What you should do: Your job is to give again, exactly and with no additions, the lines in the records below from the one with "background: #22c55e ->" through the one with "width: 413px ->", both included. Omit the pictures.

Data to examine:
- - - - -
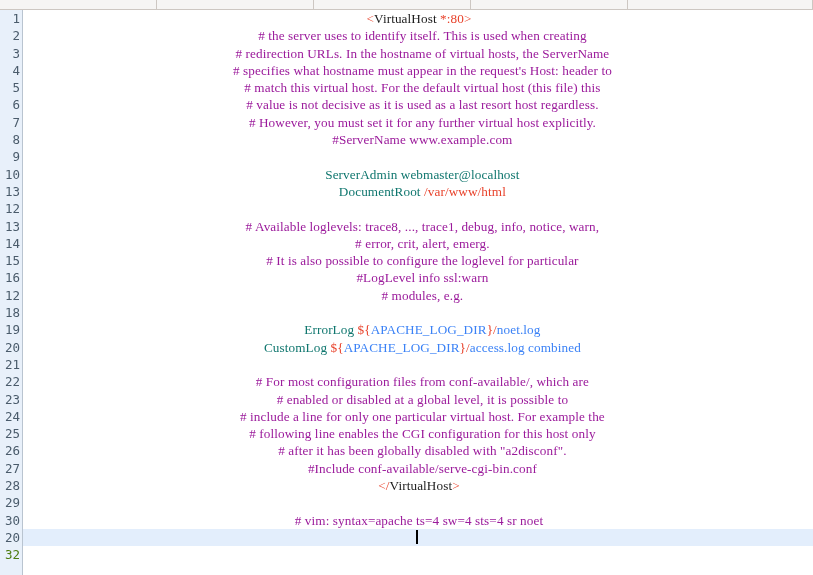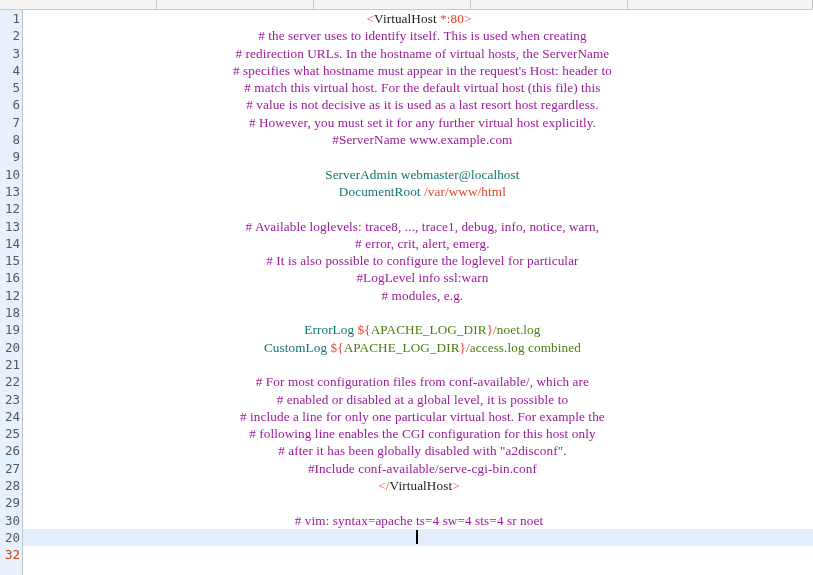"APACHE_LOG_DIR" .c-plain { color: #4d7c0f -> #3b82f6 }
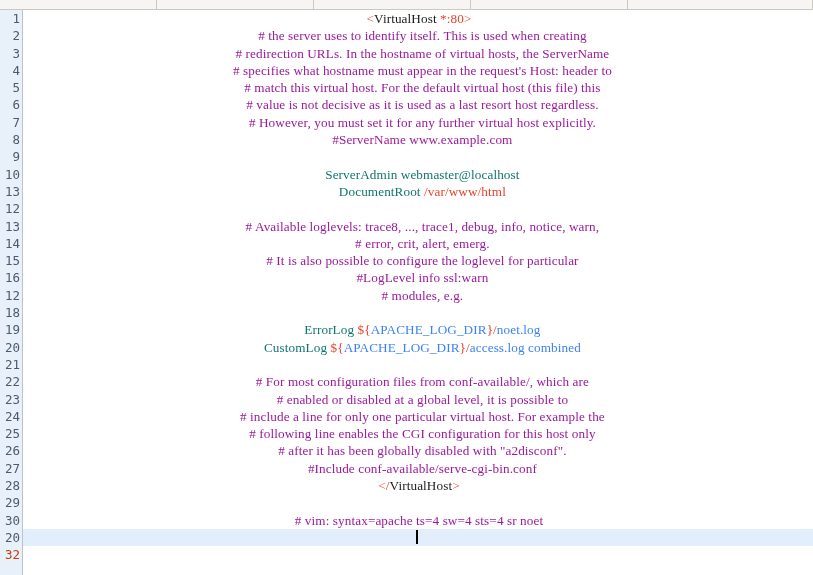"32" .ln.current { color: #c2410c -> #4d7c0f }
- - - - -
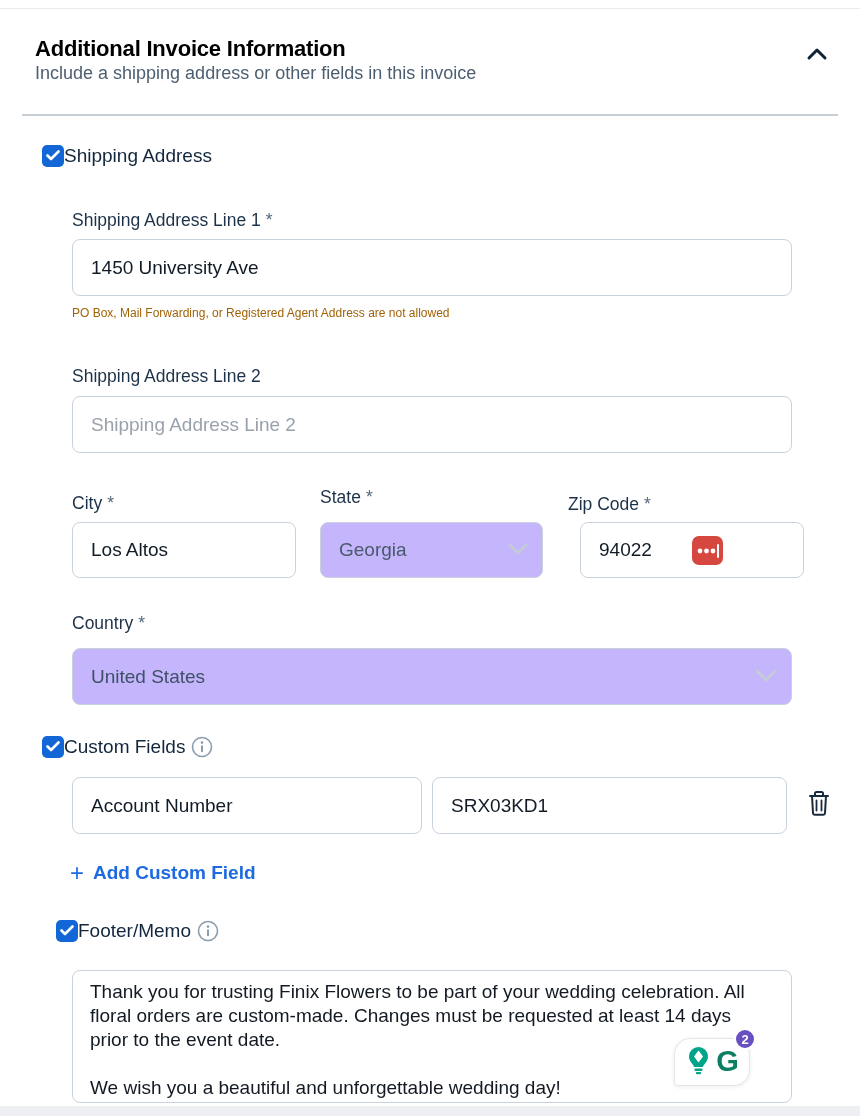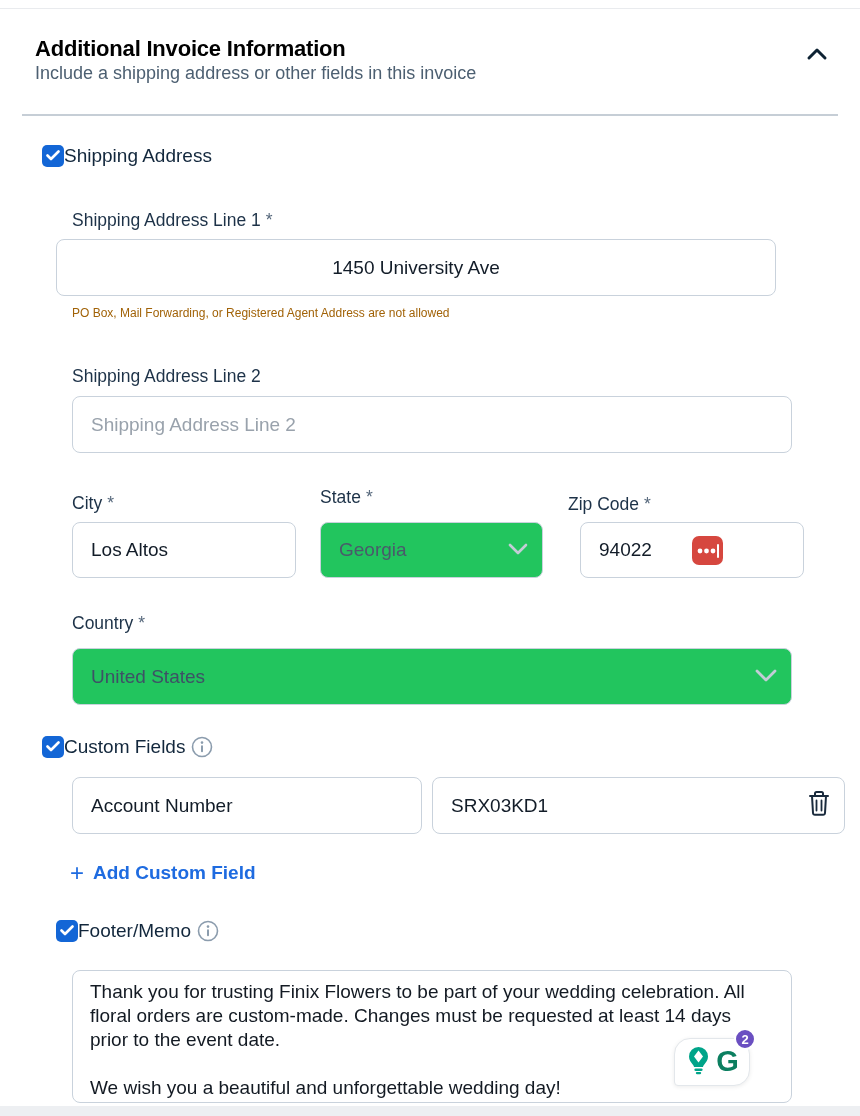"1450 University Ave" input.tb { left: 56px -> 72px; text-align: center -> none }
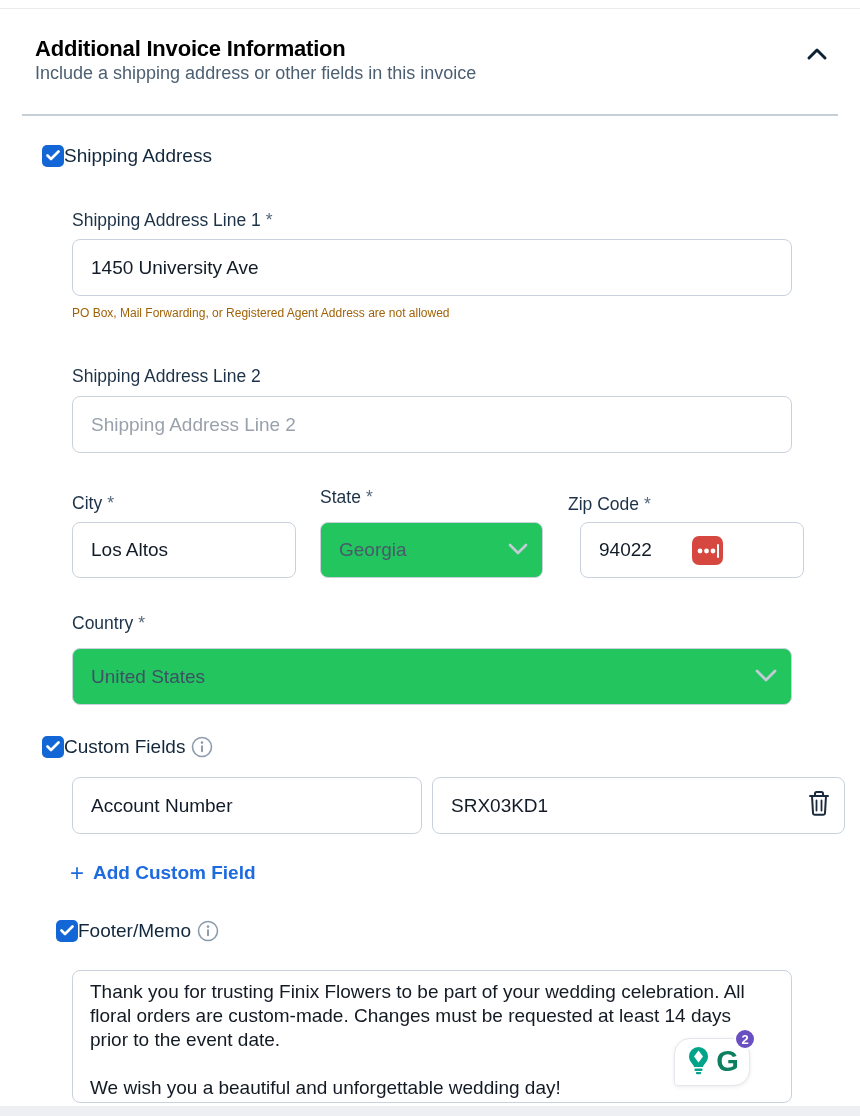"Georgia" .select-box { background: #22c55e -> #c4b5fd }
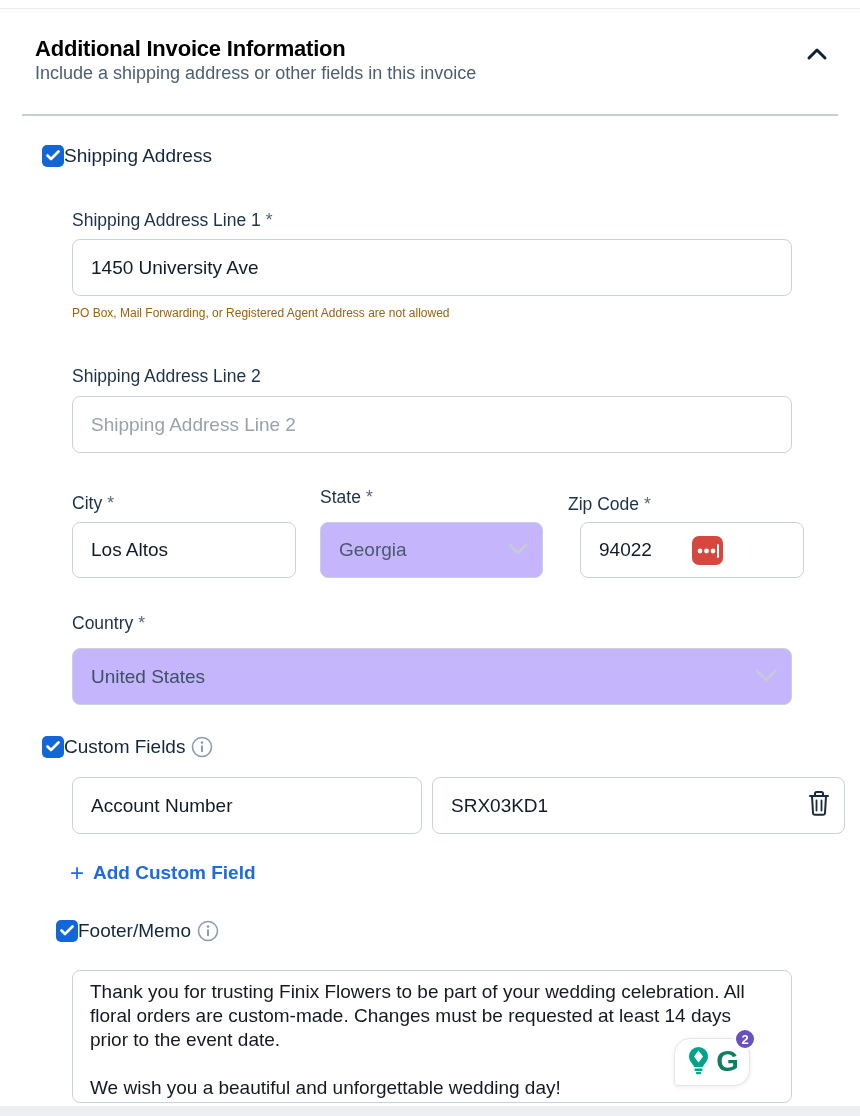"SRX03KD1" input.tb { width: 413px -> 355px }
- - - - -
Reply:
"Georgia" .select-box { background: #22c55e -> #c4b5fd }
"SRX03KD1" input.tb { width: 413px -> 355px }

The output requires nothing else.